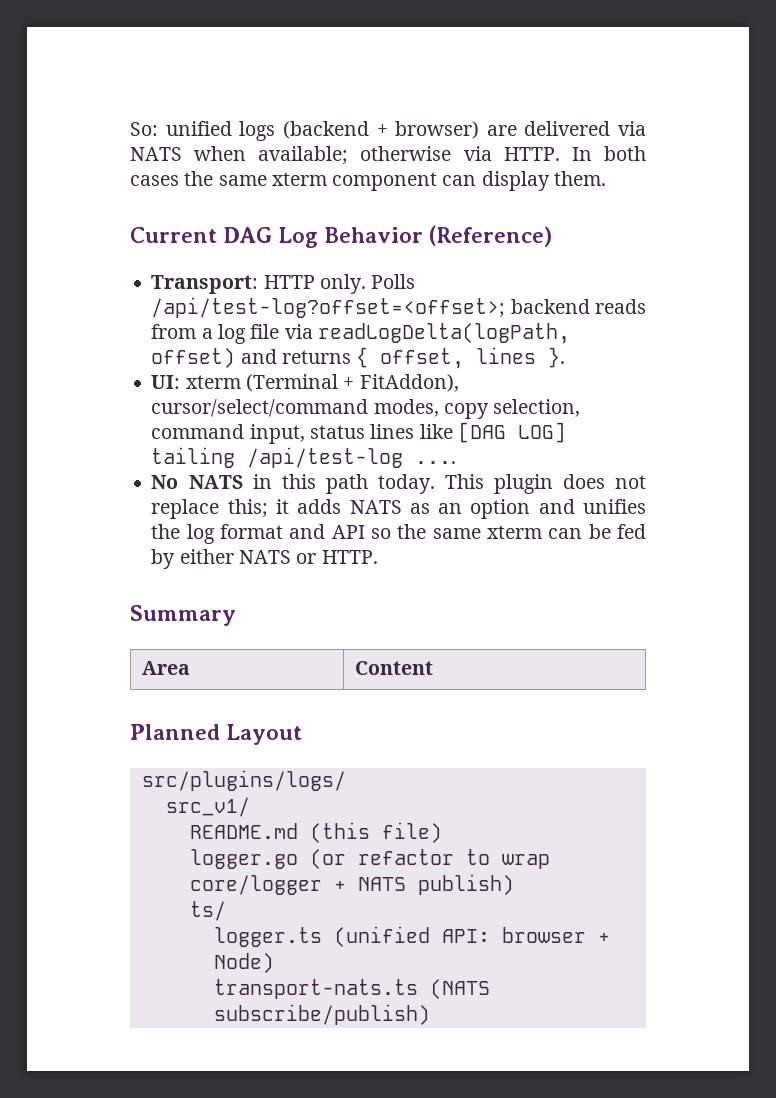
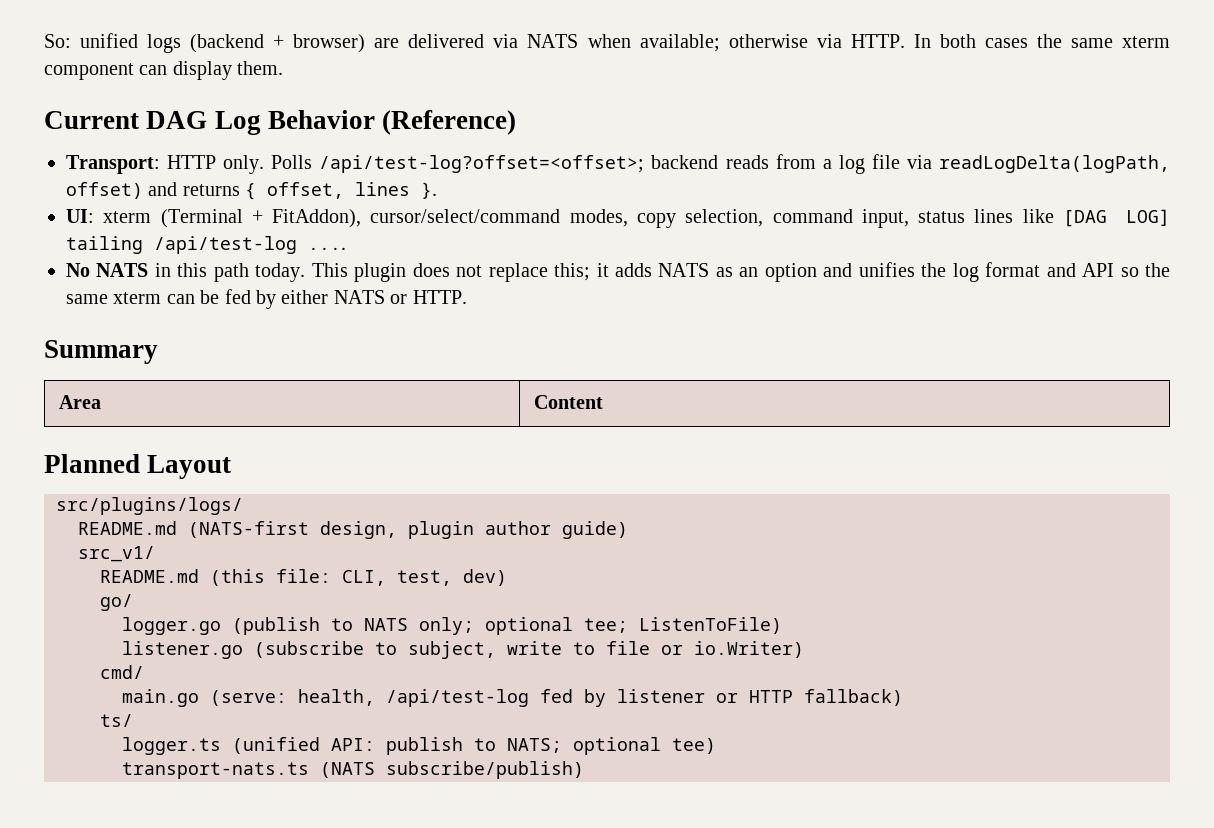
+ README.md (NATS-first design, plugin author guide)
  src_v1/
- README.md (this file)
- logger.go (or refactor to wrap core/logger + NATS publish)
+ README.md (this file: CLI, test, dev)
+ go/
+ logger.go (publish to NATS only; optional tee; ListenToFile)
+ listener.go (subscribe to subject, write to file or io.Writer)
+ cmd/
+ main.go (serve: health, /api/test-log fed by listener or HTTP fallback)
- logger.ts (unified API: browser + Node)
+ logger.ts (unified API: publish to NATS; optional tee)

What you need to do:
Restate each record from above word for word, excluding any picture it holds.

Answer to this exercise:
+ README.md (NATS-first design, plugin author guide)
  src_v1/
- README.md (this file)
- logger.go (or refactor to wrap core/logger + NATS publish)
+ README.md (this file: CLI, test, dev)
+ go/
+ logger.go (publish to NATS only; optional tee; ListenToFile)
+ listener.go (subscribe to subject, write to file or io.Writer)
+ cmd/
+ main.go (serve: health, /api/test-log fed by listener or HTTP fallback)
- logger.ts (unified API: browser + Node)
+ logger.ts (unified API: publish to NATS; optional tee)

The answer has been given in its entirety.